## Dataset excerpts
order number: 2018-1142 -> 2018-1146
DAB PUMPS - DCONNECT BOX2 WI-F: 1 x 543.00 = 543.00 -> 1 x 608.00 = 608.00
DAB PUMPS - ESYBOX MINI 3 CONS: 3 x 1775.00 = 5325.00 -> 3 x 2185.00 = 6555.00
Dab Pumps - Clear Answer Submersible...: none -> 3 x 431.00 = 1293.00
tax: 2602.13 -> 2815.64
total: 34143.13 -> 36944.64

---

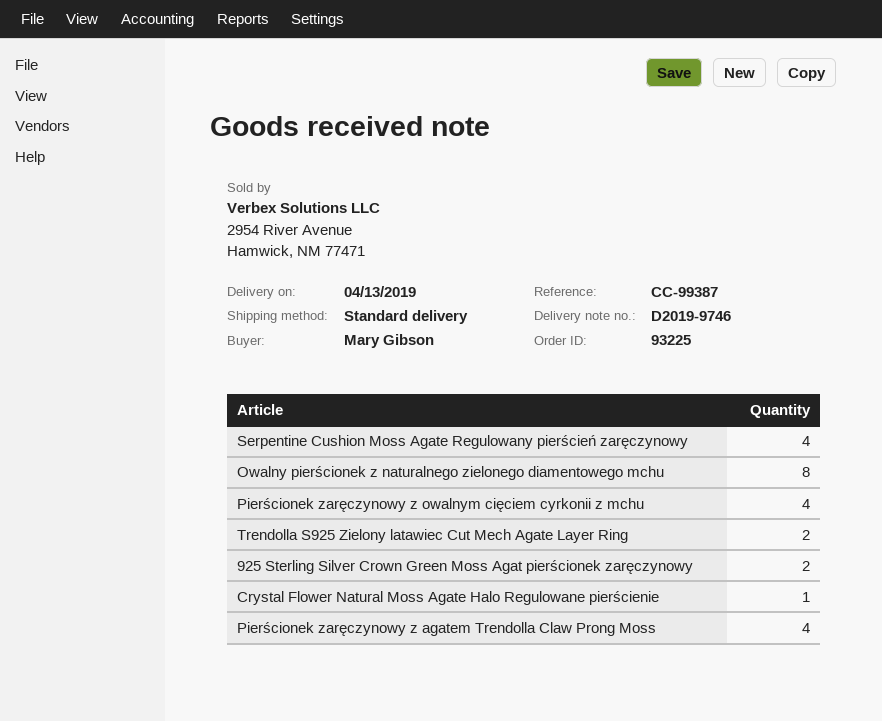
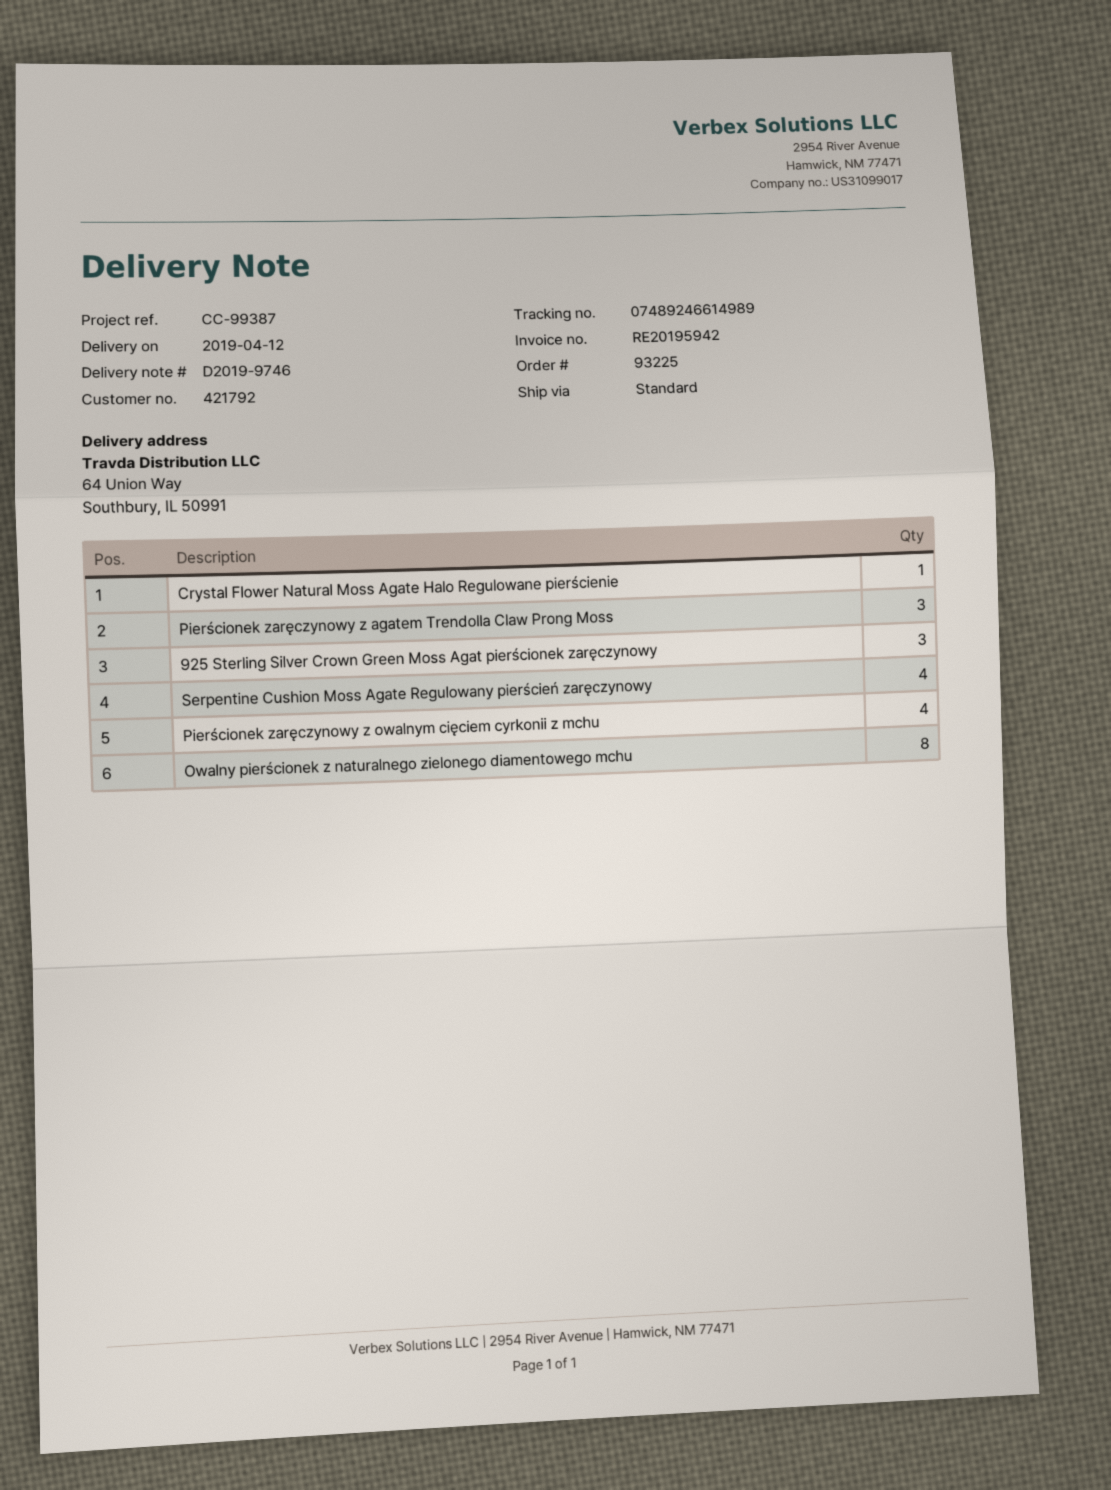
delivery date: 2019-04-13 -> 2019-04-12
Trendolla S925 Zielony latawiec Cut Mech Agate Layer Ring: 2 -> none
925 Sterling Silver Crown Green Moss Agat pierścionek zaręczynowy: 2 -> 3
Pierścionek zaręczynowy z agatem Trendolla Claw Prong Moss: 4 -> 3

## What is expected
For this exercise, please output exactly the lines above starting at the line with "DAB PUMPS - DCONNECT" and ending at the line with "total: 34143.13 -> 36944.64", ends included.

## Task result
DAB PUMPS - DCONNECT BOX2 WI-F: 1 x 543.00 = 543.00 -> 1 x 608.00 = 608.00
DAB PUMPS - ESYBOX MINI 3 CONS: 3 x 1775.00 = 5325.00 -> 3 x 2185.00 = 6555.00
Dab Pumps - Clear Answer Submersible...: none -> 3 x 431.00 = 1293.00
tax: 2602.13 -> 2815.64
total: 34143.13 -> 36944.64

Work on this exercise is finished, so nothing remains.